Über die Postleitzahl 22587
Den Kern dieser Postleitzahl bildet Blankenese, ergänzt um Randanteile von Nienstedten, Sülldorf und, nur ganz am Rand, Rissen – alle im Bezirk Altona und zu den Elbvororten gezählt.
Blankenese geht auf ein Fischerdorf zurück, das 1301 erstmals in einer lateinischen Urkunde genannt wird; damals sicherte Graf Adolf VI. den Rittern von Raboisen die Erträge einer Elbfähre zu. Schon zuvor hatten auf dem Süllberg zwei Burgen gestanden, die diese Fährverbindung schützen sollten, beide aber wieder zerstört oder abgerissen wurden. Die Familie Breckwoldt, deren erster bekannter Vertreter 1490 geboren wurde, erhielt die Fähre samt Schankrechten schließlich als Lehen. Wie das benachbarte Nienstedten – erstmals 1297 erwähnt und eines der ältesten Kirchspiele Holsteins – gehörte auch Blankenese zunächst zur Grafschaft Holstein-Pinneberg und kam 1866 mit dem übrigen Gebiet an Preußen.
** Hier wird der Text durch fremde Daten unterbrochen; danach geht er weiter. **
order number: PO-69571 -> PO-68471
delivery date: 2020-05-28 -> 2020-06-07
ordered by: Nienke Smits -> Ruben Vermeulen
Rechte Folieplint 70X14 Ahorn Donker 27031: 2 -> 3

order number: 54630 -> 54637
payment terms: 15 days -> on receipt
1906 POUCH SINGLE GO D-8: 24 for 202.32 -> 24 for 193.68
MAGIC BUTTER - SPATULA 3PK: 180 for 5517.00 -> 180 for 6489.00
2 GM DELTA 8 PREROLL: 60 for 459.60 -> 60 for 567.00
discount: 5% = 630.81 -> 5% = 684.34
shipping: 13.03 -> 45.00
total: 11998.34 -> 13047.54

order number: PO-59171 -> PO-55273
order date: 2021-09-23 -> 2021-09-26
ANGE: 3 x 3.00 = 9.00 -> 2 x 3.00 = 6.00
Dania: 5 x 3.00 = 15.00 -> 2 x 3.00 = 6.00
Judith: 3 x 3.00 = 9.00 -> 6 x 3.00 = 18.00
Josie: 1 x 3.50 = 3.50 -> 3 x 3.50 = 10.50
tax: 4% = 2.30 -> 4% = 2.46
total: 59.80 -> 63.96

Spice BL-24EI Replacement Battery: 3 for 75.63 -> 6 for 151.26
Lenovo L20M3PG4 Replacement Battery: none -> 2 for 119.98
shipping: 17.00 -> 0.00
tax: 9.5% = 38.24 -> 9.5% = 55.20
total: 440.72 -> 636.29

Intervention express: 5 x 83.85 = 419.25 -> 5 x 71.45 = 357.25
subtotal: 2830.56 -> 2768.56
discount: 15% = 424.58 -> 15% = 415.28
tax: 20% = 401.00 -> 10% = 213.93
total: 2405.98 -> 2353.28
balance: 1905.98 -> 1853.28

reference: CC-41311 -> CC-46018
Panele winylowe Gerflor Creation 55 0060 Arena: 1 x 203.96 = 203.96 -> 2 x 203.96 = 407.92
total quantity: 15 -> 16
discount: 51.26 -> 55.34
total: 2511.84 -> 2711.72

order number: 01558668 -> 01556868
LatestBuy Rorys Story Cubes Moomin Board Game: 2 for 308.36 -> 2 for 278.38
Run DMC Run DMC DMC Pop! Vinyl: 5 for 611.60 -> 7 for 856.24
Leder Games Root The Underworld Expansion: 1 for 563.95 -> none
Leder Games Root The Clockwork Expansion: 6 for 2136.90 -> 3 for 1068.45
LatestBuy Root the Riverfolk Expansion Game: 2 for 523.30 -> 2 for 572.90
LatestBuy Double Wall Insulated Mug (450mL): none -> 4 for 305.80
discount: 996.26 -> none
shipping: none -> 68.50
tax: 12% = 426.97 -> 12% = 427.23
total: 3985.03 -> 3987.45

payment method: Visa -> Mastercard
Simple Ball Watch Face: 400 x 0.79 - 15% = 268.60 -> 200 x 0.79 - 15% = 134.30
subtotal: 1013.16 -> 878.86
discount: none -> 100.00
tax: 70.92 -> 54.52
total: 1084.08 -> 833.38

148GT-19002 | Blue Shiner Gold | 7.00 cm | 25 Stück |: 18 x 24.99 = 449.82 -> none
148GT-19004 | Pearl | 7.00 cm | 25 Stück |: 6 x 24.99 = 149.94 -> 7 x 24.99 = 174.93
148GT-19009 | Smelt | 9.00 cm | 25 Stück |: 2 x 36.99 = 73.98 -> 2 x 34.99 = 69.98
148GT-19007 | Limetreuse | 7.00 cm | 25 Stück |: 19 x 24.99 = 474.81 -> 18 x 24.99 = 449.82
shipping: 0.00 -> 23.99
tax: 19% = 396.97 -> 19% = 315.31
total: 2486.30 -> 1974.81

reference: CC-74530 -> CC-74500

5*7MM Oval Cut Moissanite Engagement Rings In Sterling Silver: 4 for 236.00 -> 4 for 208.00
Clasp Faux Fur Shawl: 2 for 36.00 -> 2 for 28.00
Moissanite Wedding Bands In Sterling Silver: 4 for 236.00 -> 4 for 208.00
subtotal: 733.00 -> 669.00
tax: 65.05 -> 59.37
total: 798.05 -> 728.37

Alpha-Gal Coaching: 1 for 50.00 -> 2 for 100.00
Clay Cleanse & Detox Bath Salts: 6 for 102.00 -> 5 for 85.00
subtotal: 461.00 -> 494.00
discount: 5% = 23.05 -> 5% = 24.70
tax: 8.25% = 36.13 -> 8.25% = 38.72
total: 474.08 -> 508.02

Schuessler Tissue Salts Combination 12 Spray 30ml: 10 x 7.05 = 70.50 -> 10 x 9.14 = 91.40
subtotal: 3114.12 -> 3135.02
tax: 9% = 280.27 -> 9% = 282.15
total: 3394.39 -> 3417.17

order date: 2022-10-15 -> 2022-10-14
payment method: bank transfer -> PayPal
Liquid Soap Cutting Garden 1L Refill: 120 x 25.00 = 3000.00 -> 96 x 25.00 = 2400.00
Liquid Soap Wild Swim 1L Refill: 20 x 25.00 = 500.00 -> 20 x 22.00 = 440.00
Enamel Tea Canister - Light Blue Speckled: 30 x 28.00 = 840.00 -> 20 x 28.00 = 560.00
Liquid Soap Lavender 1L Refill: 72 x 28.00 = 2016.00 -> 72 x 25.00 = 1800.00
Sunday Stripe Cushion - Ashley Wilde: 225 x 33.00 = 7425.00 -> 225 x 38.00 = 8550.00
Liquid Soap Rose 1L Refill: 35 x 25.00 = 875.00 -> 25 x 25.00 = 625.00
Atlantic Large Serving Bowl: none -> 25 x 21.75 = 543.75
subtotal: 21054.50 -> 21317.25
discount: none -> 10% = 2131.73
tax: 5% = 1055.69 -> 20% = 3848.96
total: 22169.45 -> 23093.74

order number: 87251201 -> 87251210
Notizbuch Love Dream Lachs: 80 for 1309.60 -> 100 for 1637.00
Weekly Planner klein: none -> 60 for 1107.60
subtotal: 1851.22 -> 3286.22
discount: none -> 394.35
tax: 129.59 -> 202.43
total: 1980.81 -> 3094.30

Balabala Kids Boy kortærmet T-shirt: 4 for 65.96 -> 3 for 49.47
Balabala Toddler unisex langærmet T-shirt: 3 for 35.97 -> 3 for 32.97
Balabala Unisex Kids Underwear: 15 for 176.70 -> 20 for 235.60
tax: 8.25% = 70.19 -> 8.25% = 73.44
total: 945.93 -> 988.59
Sülldorf reicht mit einem kleinen Anteil ebenfalls in diese Postleitzahl hinein; seine Siedlungsgeschichte lässt sich anhand von Hügelgräbern in der Umgebung bis in die Steinzeit zurückverfolgen.
Auf 9,6 km² leben 16.219 Menschen, das ergibt 1.688 Einwohner je Quadratkilometer. Nachbarschaft besteht unter anderem zu Rissen und, jenseits der Elbe, zur Gemeinde Jork.